OptProver: Continual Training for Domain Adaptation in Formal Theorem Proving
Motivation and Problem Setting
Formal theorem proving with LLMs has advanced substantially in Olympiad-style mathematics, but the transition to undergraduate optimization exposes critical limitations. Optimization, underpinning modern ML and OR, presents non-trivial domain-specific shifts: formalizations must operate on convexity, optimality conditions, and algorithmic analyses less prevalent in Olympiad corpora. Existing step-level provers trained on competition mathematics exhibit catastrophic forgetting and strategy drift when naively fine-tuned on optimization-related data, as empirically characterized by interactive distribution shift and statistical signals such as perplexity (Figure 1).

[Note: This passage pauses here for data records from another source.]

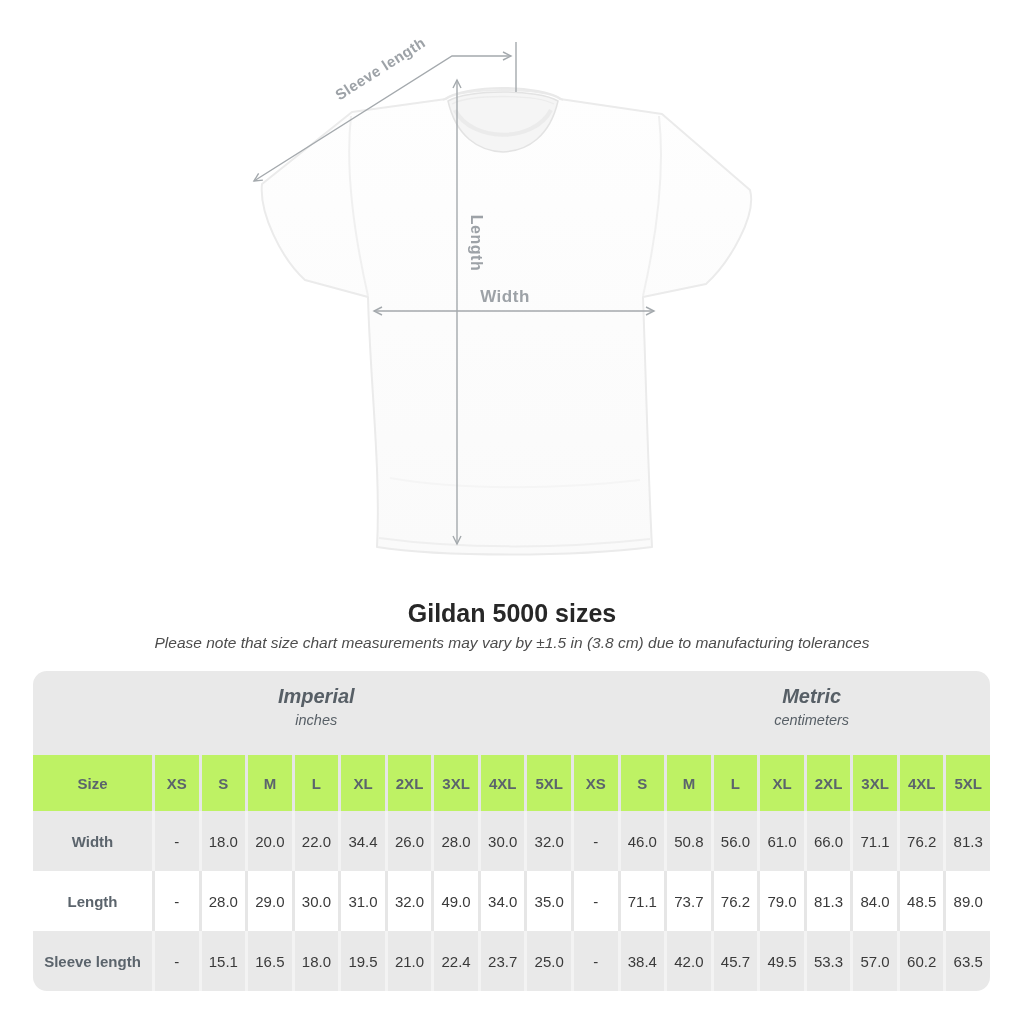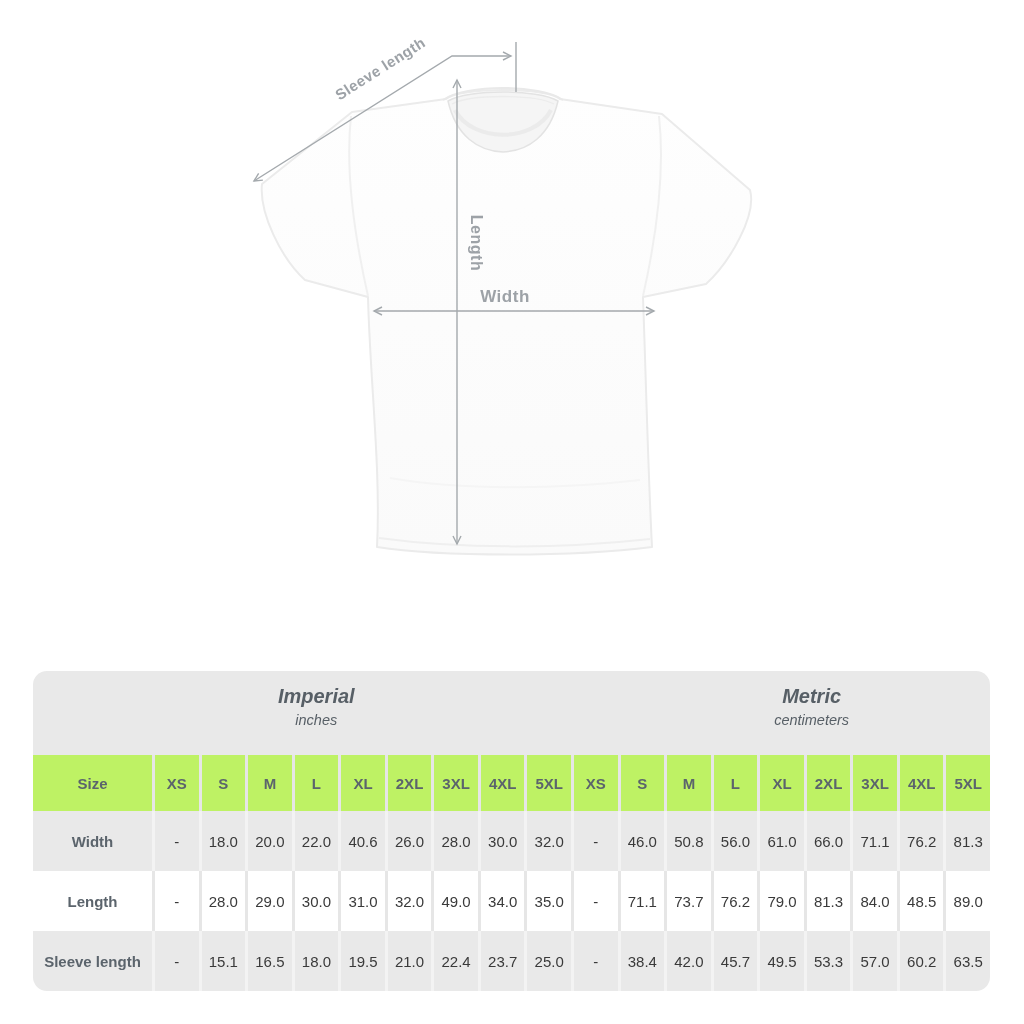--- a/index.html
+++ b/index.html
@@ -82,20 +82,22 @@
       <line x1="374" y1="311" x2="654" y2="311" marker-start="url(#arrow)" marker-end="url(#arrow)"></line>
       <path d="M254,181 L452,56 L511,56" marker-start="url(#arrow)" marker-end="url(#arrow)"></path>
       <line x1="516" y1="42" x2="516" y2="92"></line>
     </g>
 
     <text class="ann-text" transform="translate(383,73) rotate(-32.4)" text-anchor="middle" font-size="15" letter-spacing="0.5">Sleeve length</text>
     <text class="ann-text" transform="translate(471,243) rotate(90)" text-anchor="middle" font-size="16" letter-spacing="0.5">Length</text>
     <text class="ann-text" x="505" y="302" text-anchor="middle" font-size="17" letter-spacing="0.5">Width</text>
   </svg>
 
+  <div class="title">Gildan 5000 sizes</div>
+  <div class="subtitle">Please note that size chart measurements may vary by ±1.5 in (3.8 cm) due to manufacturing tolerances</div>
 
   <div class="tbl">
 
     <div class="band">
       <div class="band-group bg-imperial">
         <div class="g-name">Imperial</div>
         <div class="g-unit">inches</div>
       </div>
       <div class="band-group bg-metric">
         <div class="g-name">Metric</div>
@@ -124,21 +126,21 @@
       <div class="c sz">4XL</div>
       <div class="c sz">5XL</div>
     </div>
 
     <div class="row r-g">
       <div class="c lab">Width</div>
       <div class="c d">-</div>
       <div class="c d">18.0</div>
       <div class="c d">20.0</div>
       <div class="c d">22.0</div>
-      <div class="c d">40.6</div>
+      <div class="c d">34.4</div>
       <div class="c d">26.0</div>
       <div class="c d">28.0</div>
       <div class="c d">30.0</div>
       <div class="c d">32.0</div>
       <div class="c d">-</div>
       <div class="c d">46.0</div>
       <div class="c d">50.8</div>
       <div class="c d">56.0</div>
       <div class="c d">61.0</div>
       <div class="c d">66.0</div>

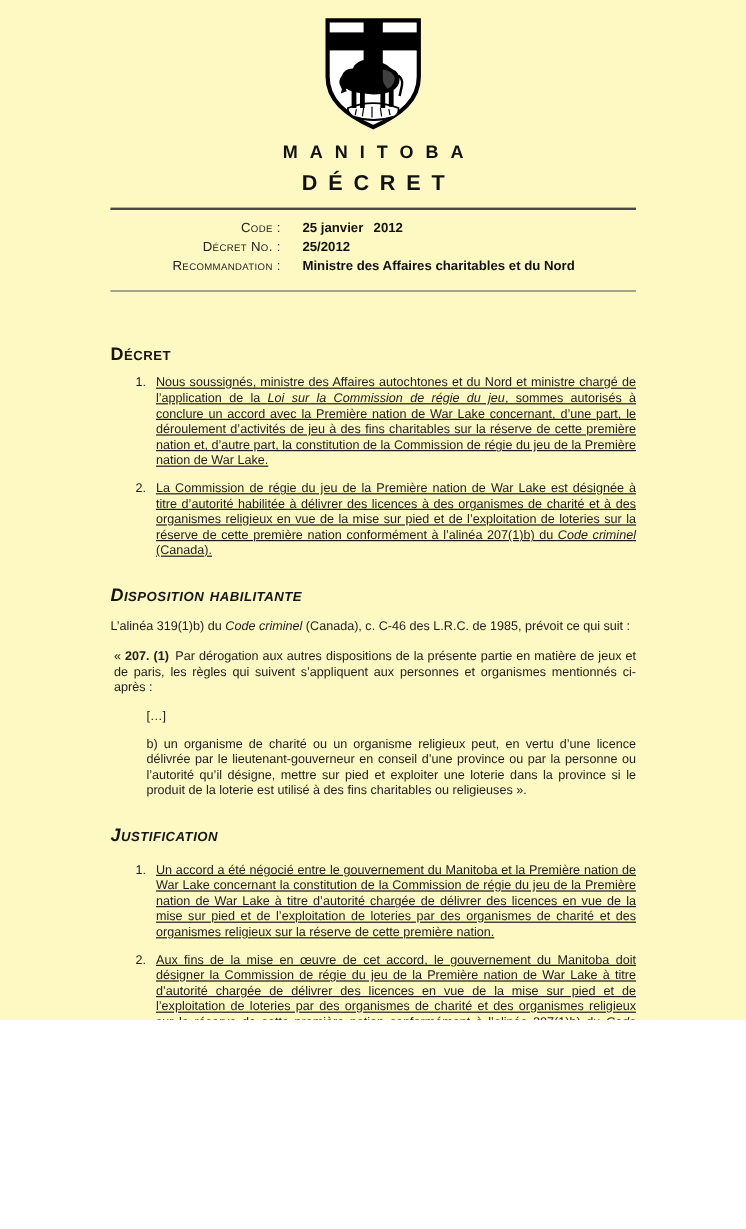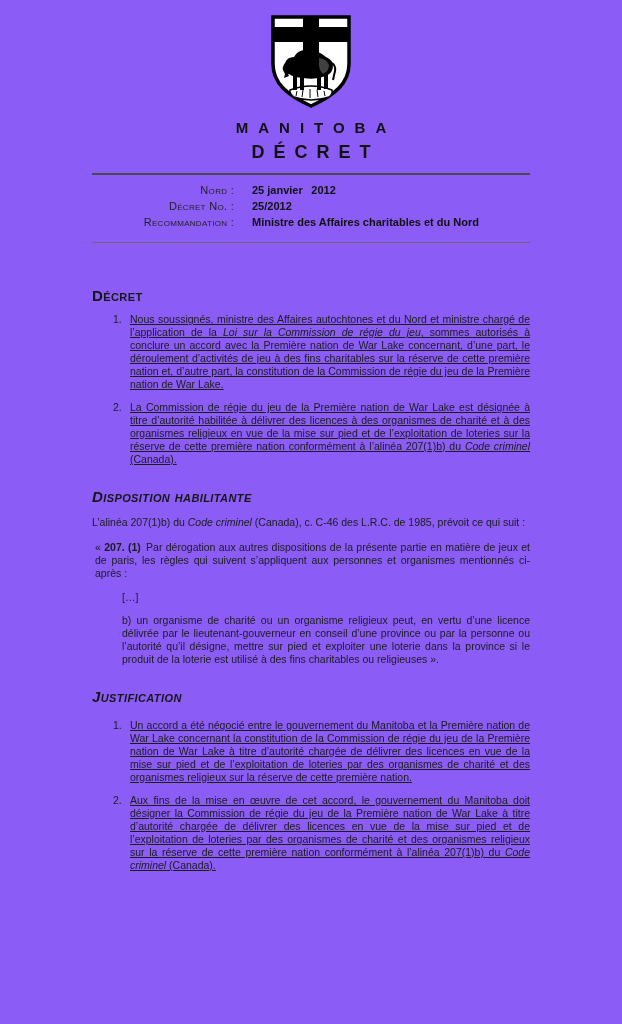--- a/index.html
+++ b/index.html
@@ -3,23 +3,23 @@
 <meta charset="utf-8">
 <style>
   html, body {
     margin: 0;
     padding: 0;
     background: #ffffff;
   }
   .page {
     position: relative;
     width: 622px;
-    height: 1024px;
+    height: 850px;
     margin: 0 auto;
-    background: #8b5cf6;
+    background: #fef9c3;
     color: #1c1c1c;
     font-family: "Liberation Sans", "DejaVu Sans", sans-serif;
     overflow: hidden;
     box-sizing: border-box;
   }
   .content {
     padding: 0 92px;
   }
   
   .doc-header {
@@ -173,21 +173,21 @@
     <div class="title-province">MANITOBA</div>
     <div class="title-doctype">DÉCRET</div>
   </header>
 
   <div class="content">
 
     <div class="rule rule-thick"></div>
 
     <div class="meta">
       <div class="meta-row">
-        <span class="meta-label">Nord :</span>
+        <span class="meta-label">Code :</span>
         <span class="meta-value">25 janvier  2012</span>
       </div>
       <div class="meta-row">
         <span class="meta-label">Décret No. :</span>
         <span class="meta-value">25/2012</span>
       </div>
       <div class="meta-row">
         <span class="meta-label">Recommandation :</span>
         <span class="meta-value">Ministre des Affaires charitables et du Nord</span>
       </div>
@@ -205,21 +205,21 @@
 
       <div class="list-item body-text">
         <span class="num">2.</span>
         <div class="li-body"><span>La Commission de régie du jeu de la Première nation de War Lake est désignée à titre d’autorité habilitée à délivrer des licences à des organismes de charité et à des organismes religieux en vue de la mise sur pied et de l’exploitation de loteries sur la réserve de cette première nation conformément à l’alinéa 207(1)b) du </span><span style="font-style: italic;">Code criminel</span><span> (Canada).</span></div>
       </div>
     </section>
 
     <section>
       <h2 class="section-heading mt-section2">Disposition habilitante</h2>
 
-      <p class="body-text para"><span>L’alinéa 207(1)b) du </span><span style="font-style: italic;">Code criminel</span><span> (Canada), c. C-46 des L.R.C. de 1985, prévoit ce qui suit :</span></p>
+      <p class="body-text para"><span>L’alinéa 319(1)b) du </span><span style="font-style: italic;">Code criminel</span><span> (Canada), c. C-46 des L.R.C. de 1985, prévoit ce qui suit :</span></p>
 
       <p class="body-text quote-block"><span>« </span><span style="font-weight: bold;">207. (1)</span><span> Par dérogation aux autres dispositions de la présente partie en matière de jeux et de paris, les règles qui suivent s’appliquent aux personnes et organismes mentionnés ci-après :</span></p>
 
       <p class="body-text sub-block">[…]</p>
 
       <p class="body-text sub-block"><span>b) un organisme de charité ou un organisme religieux peut, en vertu d’une licence délivrée par le lieutenant-gouverneur en conseil d’une province ou par la personne ou l’autorité qu’il désigne, mettre sur pied et exploiter une loterie dans la province si le produit de la loterie est utilisé à des fins charitables ou religieuses ».</span></p>
     </section>
 
     <section>
       <h2 class="section-heading mt-section2">Justification</h2>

Figure 1: Pass@1 accuracy decay on OptBench during direct supervised fine-tuning (SFT), showing that even with perplexity filtering, whole-proof-trace training degrades the model’s proving power relative to the BFS-Prover-V2-7B base.
Technical Approach
OptProver attacks this domain adaptation challenge through a robust continual training pipeline that integrates three core innovations:
- Optimization-Centric Data Curation via Expert Iteration: Rather than directly mixing textbook-derived optimization traces with prior Olympiad training, OptProver employs large-scale expert iteration from a BFS-Prover-V2-7B base. This iterative self-distillation on Mathlib and formalized textbooks generates only those trajectory steps that the current policy can verify, guaranteeing data validity and progressive curriculum alignment.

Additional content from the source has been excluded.